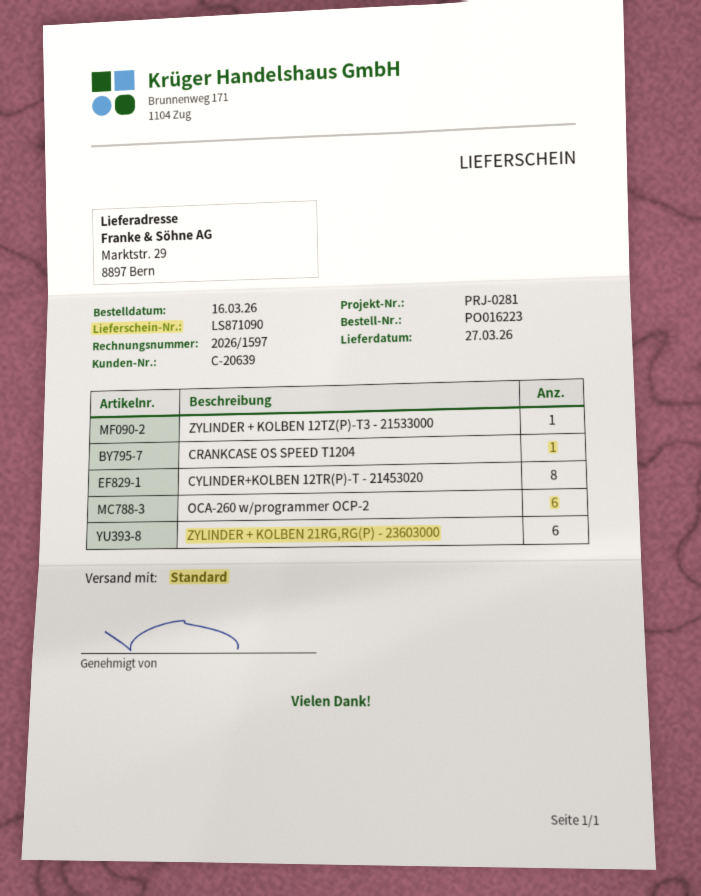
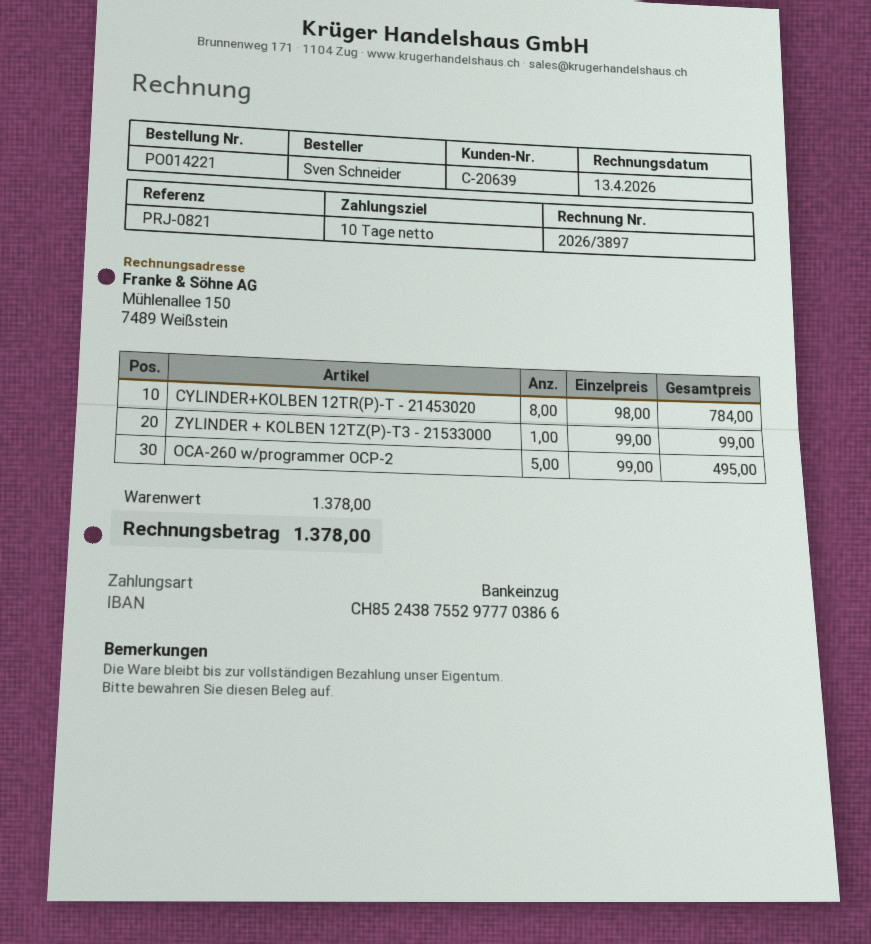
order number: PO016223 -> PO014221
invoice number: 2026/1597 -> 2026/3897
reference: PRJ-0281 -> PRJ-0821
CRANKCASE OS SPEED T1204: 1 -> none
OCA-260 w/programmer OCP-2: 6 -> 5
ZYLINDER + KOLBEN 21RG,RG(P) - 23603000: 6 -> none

* * *

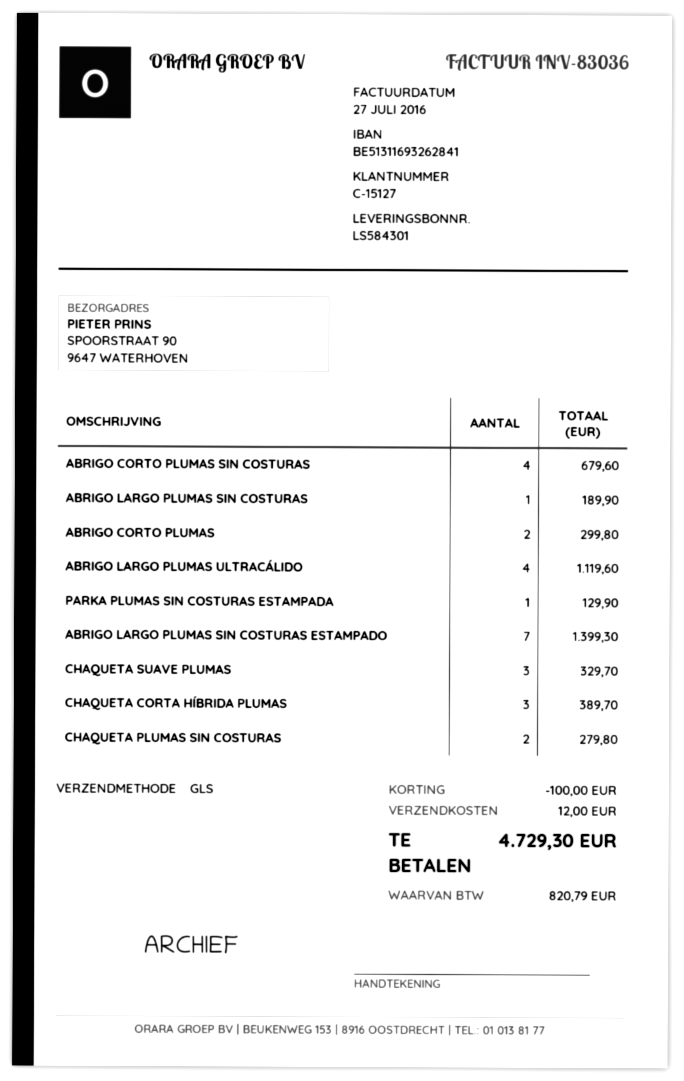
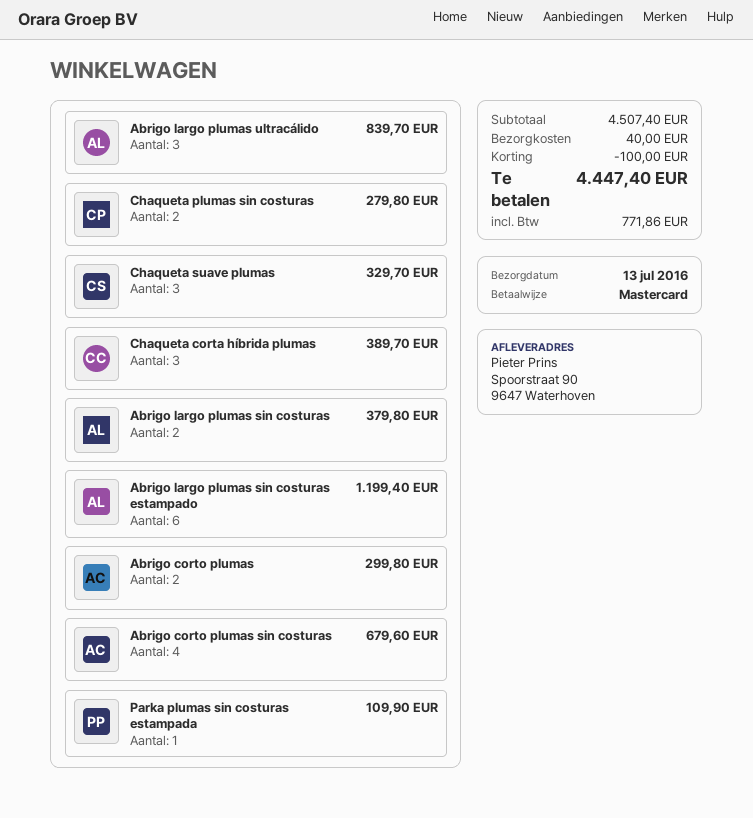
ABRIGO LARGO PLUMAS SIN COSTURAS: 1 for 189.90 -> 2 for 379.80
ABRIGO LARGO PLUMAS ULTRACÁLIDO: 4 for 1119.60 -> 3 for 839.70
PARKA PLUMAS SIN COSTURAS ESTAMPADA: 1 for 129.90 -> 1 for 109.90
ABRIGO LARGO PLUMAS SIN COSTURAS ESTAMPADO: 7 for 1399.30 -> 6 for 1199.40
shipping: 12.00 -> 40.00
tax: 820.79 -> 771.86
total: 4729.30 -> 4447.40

--

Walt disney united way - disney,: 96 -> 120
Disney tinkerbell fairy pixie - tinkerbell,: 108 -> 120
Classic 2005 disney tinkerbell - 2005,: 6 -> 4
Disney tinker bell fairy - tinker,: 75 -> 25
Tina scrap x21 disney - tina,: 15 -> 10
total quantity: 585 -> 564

• [Your assignment]
Taking the material above, extract exactly and only the lines from the line with "Disney tinkerbell fairy" to the line with "total quantity: 585 -> 564", inclusive of both.

• [Task answer]
Disney tinkerbell fairy pixie - tinkerbell,: 108 -> 120
Classic 2005 disney tinkerbell - 2005,: 6 -> 4
Disney tinker bell fairy - tinker,: 75 -> 25
Tina scrap x21 disney - tina,: 15 -> 10
total quantity: 585 -> 564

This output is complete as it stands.